» AIM OF THE EXERCISE:
All lines from the one containing "Melting Witch in Box: 2 for 37.98 -> none" to the end of the data below are to be returned exactly, both ends included, with nothing added.
*** TASK MATERIAL ***
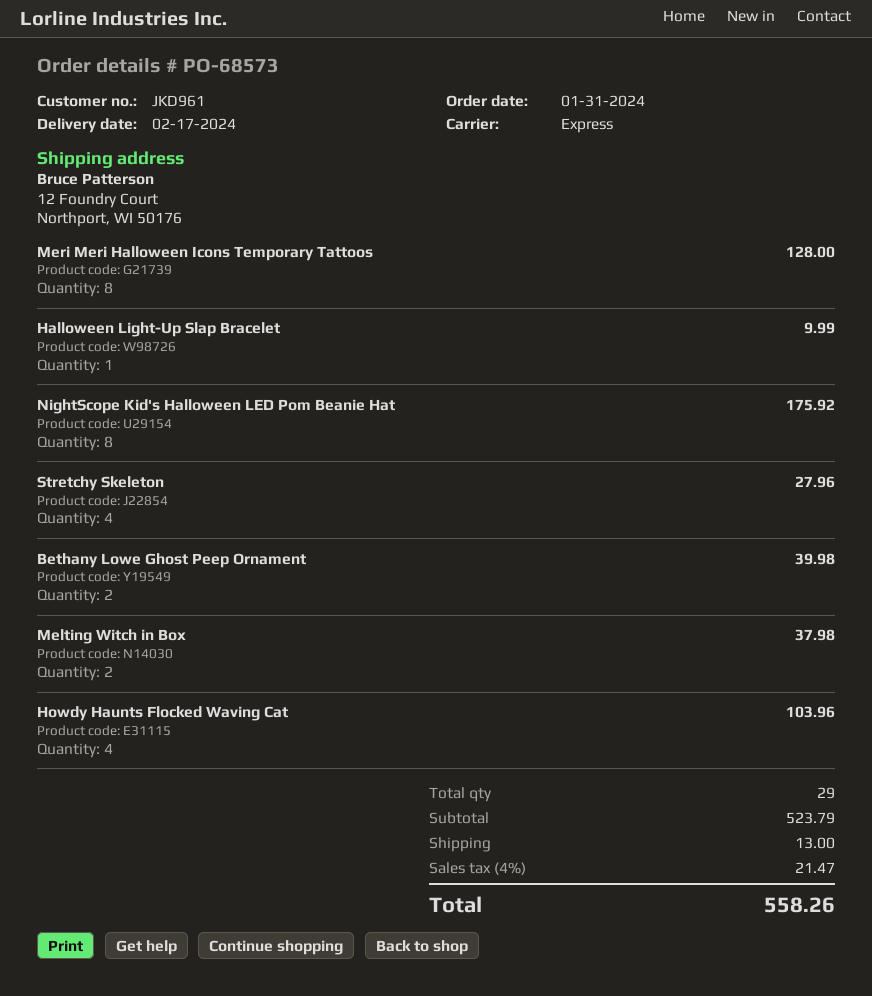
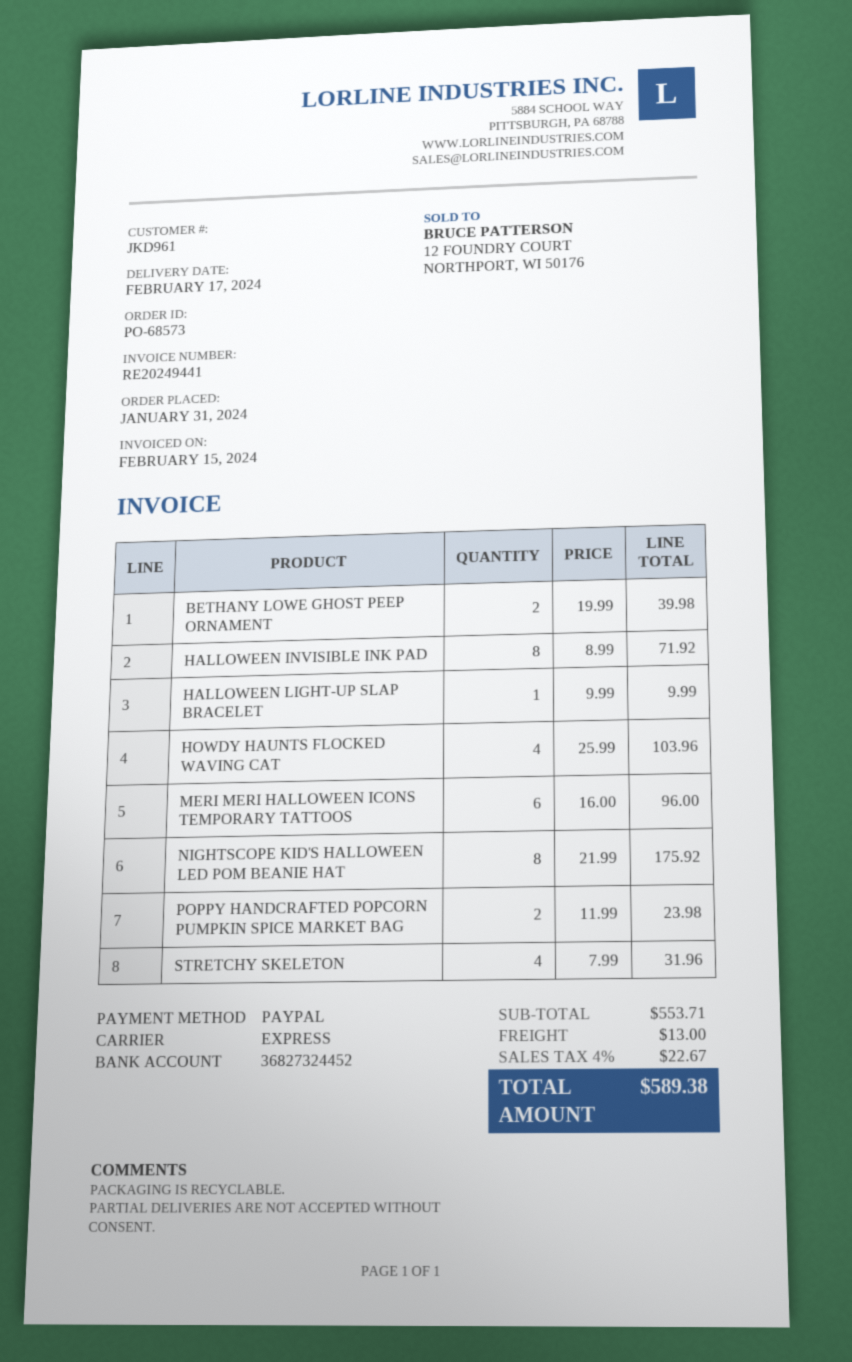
Meri Meri Halloween Icons Temporary Tattoos: 8 for 128.00 -> 6 for 96.00
Stretchy Skeleton: 4 for 27.96 -> 4 for 31.96
Melting Witch in Box: 2 for 37.98 -> none
HALLOWEEN INVISIBLE INK PAD: none -> 8 for 71.92
POPPY HANDCRAFTED POPCORN PUMPKIN SPICE MARKET BAG: none -> 2 for 23.98
subtotal: 523.79 -> 553.71
tax: 4% = 21.47 -> 4% = 22.67
total: 558.26 -> 589.38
*** End of TASK MATERIAL ***
» TASK OUTPUT:
Melting Witch in Box: 2 for 37.98 -> none
HALLOWEEN INVISIBLE INK PAD: none -> 8 for 71.92
POPPY HANDCRAFTED POPCORN PUMPKIN SPICE MARKET BAG: none -> 2 for 23.98
subtotal: 523.79 -> 553.71
tax: 4% = 21.47 -> 4% = 22.67
total: 558.26 -> 589.38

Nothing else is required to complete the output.